Searching for Data in NASA’s CMR in R

Authors: Sheyenne Kirkland (UAH), Alex Mandel (DevSeed), Henry Rodman (DevSeed), Zac Deziel (DevSeed)

Date: 11/21/24

Description: In this notebook, we’ll demonstrate how to access data from NASA’s CMR within R using maap-py. Users will learn how to search for collections, granules and links, then compile a list of granule IDs and links.

Run This Notebook

To access and run this tutorial within MAAP’s Algorithm Development Environment (ADE), please refer to the “Getting started with the MAAP” section of our documentation.

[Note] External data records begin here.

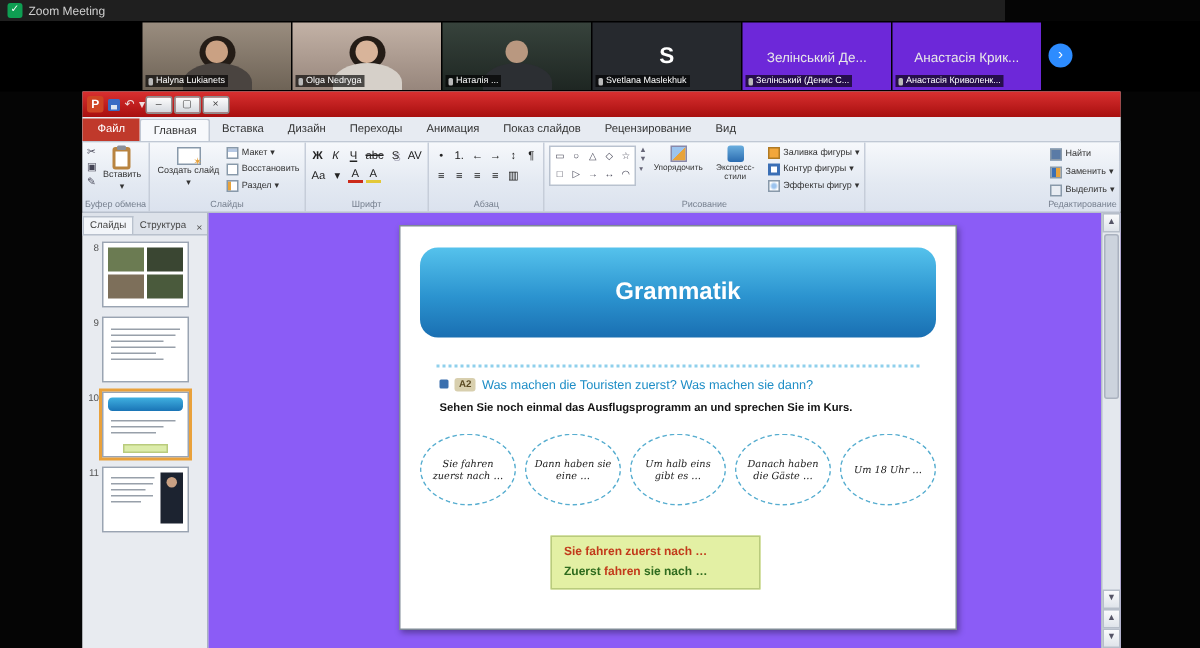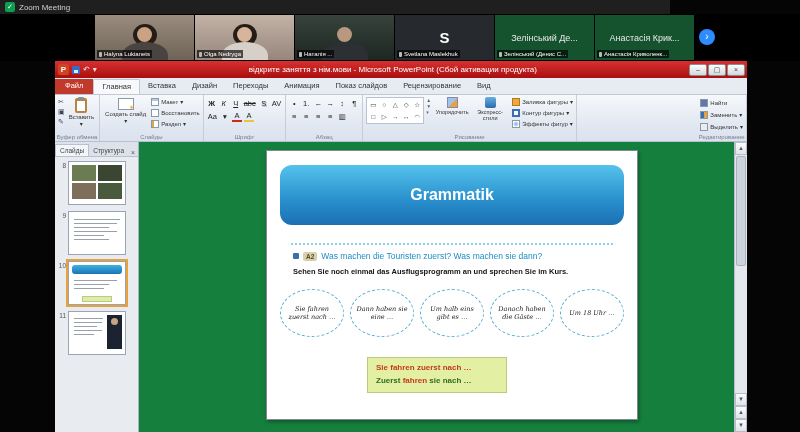"Зелінський Де..." .t-nameonly { background: #14532d -> #6d28d9 }
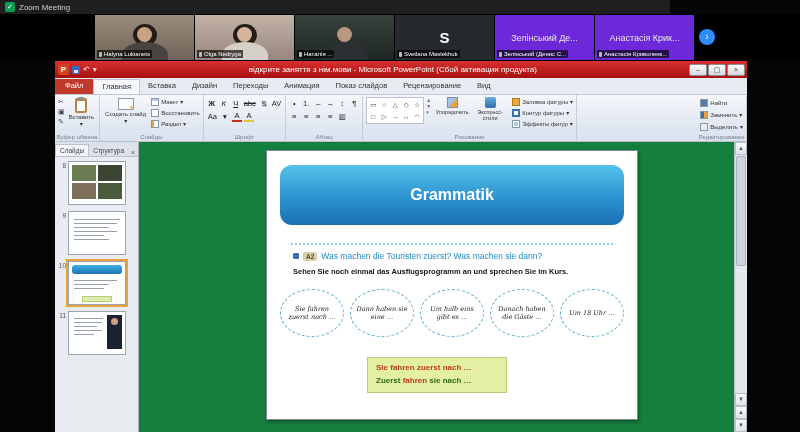"відкрите заняття з нім.мови -" div.ppt-title { html: <div>відкрите заняття з нім.мови - Microsoft PowerPoint (Сбой активации продукта)</div> -> none }
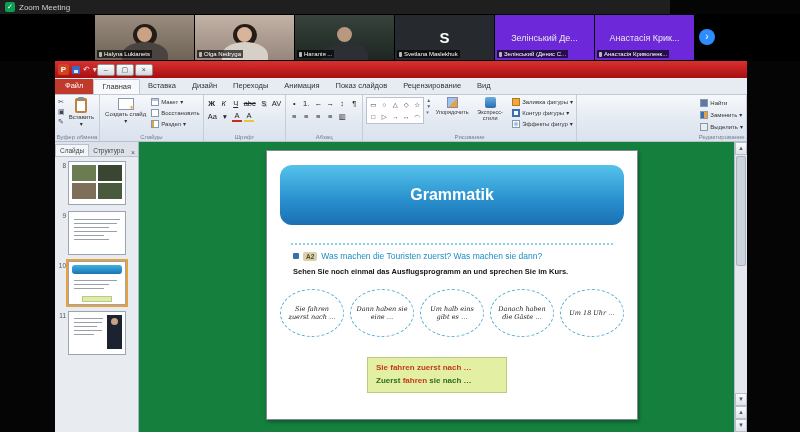"Grammatik" .main-area { background: #15803d -> #8b5cf6 }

Disclaimer: it is highly recommended to run a tutorial within MAAP’s ADE, which already includes packages specific to MAAP, such as maap-py. Running the tutorial outside of the MAAP ADE may lead to errors. Users should work within the “R/Python” workspace.

Additional Resources

Import/Install Packages

Let’s load the packages needed for this notebook.

[1]:
library(reticulate)

Search Collections

Before beginning our search, let’s invoke the MAAP constructor. This will allow us to use the python-based maap-py library from R.

[2]:
maap_py <- import("maap.maap")
maap <- maap_py$MAAP()

Now let’s search for a collection. The specific collection we have in mind is ATL08, so we will search for collections with that short name. Additionally, we want our data to be hosted within the cloud, so we will add the parameter cloud_hosted=true. If you are not sure of the version, that line can be commented out. However, we know the current version is 006.

[3]:
atl08_collections = maap$searchCollection(
    short_name='ATL08',
    version='006',
    cmr_host='cmr.earthdata.nasa.gov',
    cloud_hosted='true'
)
length(atl08_collections)
1

One collection was returned to us. To grab the concept ID of the collection, we’ll use the code in the following cell.

[4]:
collection_id = atl08_collections[[1]]['concept-id']
print(collection_id)
[1] "C2613553260-NSIDC_CPRD"

Search Granules

Temporal Extent

Now that we have our collection ID, let’s search for granules within the collection. We’ll also add a temporal filter to our search. If you would like to search for granules without the temporal filter, simply comment out or remove the temporal=date_range line.

[5]:
date_range <- '2018-12-01T00:00:00Z,2018-12-31T23:59:59Z'

results = maap$searchGranule(
    temporal=date_range,
    concept_id=collection_id,
    limit=as.integer(100),
    cmr_host='cmr.earthdata.nasa.gov'
)
length(results)
100

100 results were returned. There are thousands of granules within this date range, but because we set our limit to 100, we only get 100 back.

Spatial Extent

Another filter we can apply is a spatial filter.

[6]:
collection_id = 'C2763266360-LPCLOUD'
granule_bbox = '8.79799563969,-3.97882659263,14.4254557634,2.32675751384' # specify bounding box to search by

results = maap$searchGranule(
    concept_id=collection_id,
    bounding_box=granule_bbox,
    limit=as.integer(100),
    cmr_host="cmr.earthdata.nasa.gov"
)
length(results)
43

43 granules in the collection fell within our specified bounding coordinates. Let’s grab the granule file name and the geometry.

[7]:
granule_filename = results[[1]]['Granule']['DataGranule']['ProducerGranuleId']
print(granule_filename)

geometry = results[[1]]['Granule']['Spatial']['HorizontalSpatialDomain']['Geometry']
print(geometry)
[1] "N00E013.SRTMGL1.hgt"
{'BoundingRectangle': {'WestBoundingCoordinate': '12.99972222', 'NorthBoundingCoordinate': '1.00027778', 'EastBoundingCoordinate': '14.00027778', 'SouthBoundingCoordinate': '-0.00027778'}}

Granule ID List

If you need multiple granules, you can also compile a list with multiple granule IDs from our search results.

[14]:
granule_list <- c()

for (result in results) {
    granule_list <- c(granule_list, (result['concept-id']))
}

print(granule_list[1:5])
[1] "G2821018750-LPCLOUD" "G2821036920-LPCLOUD" "G2821037023-LPCLOUD"
[4] "G2821037092-LPCLOUD" "G2821037143-LPCLOUD"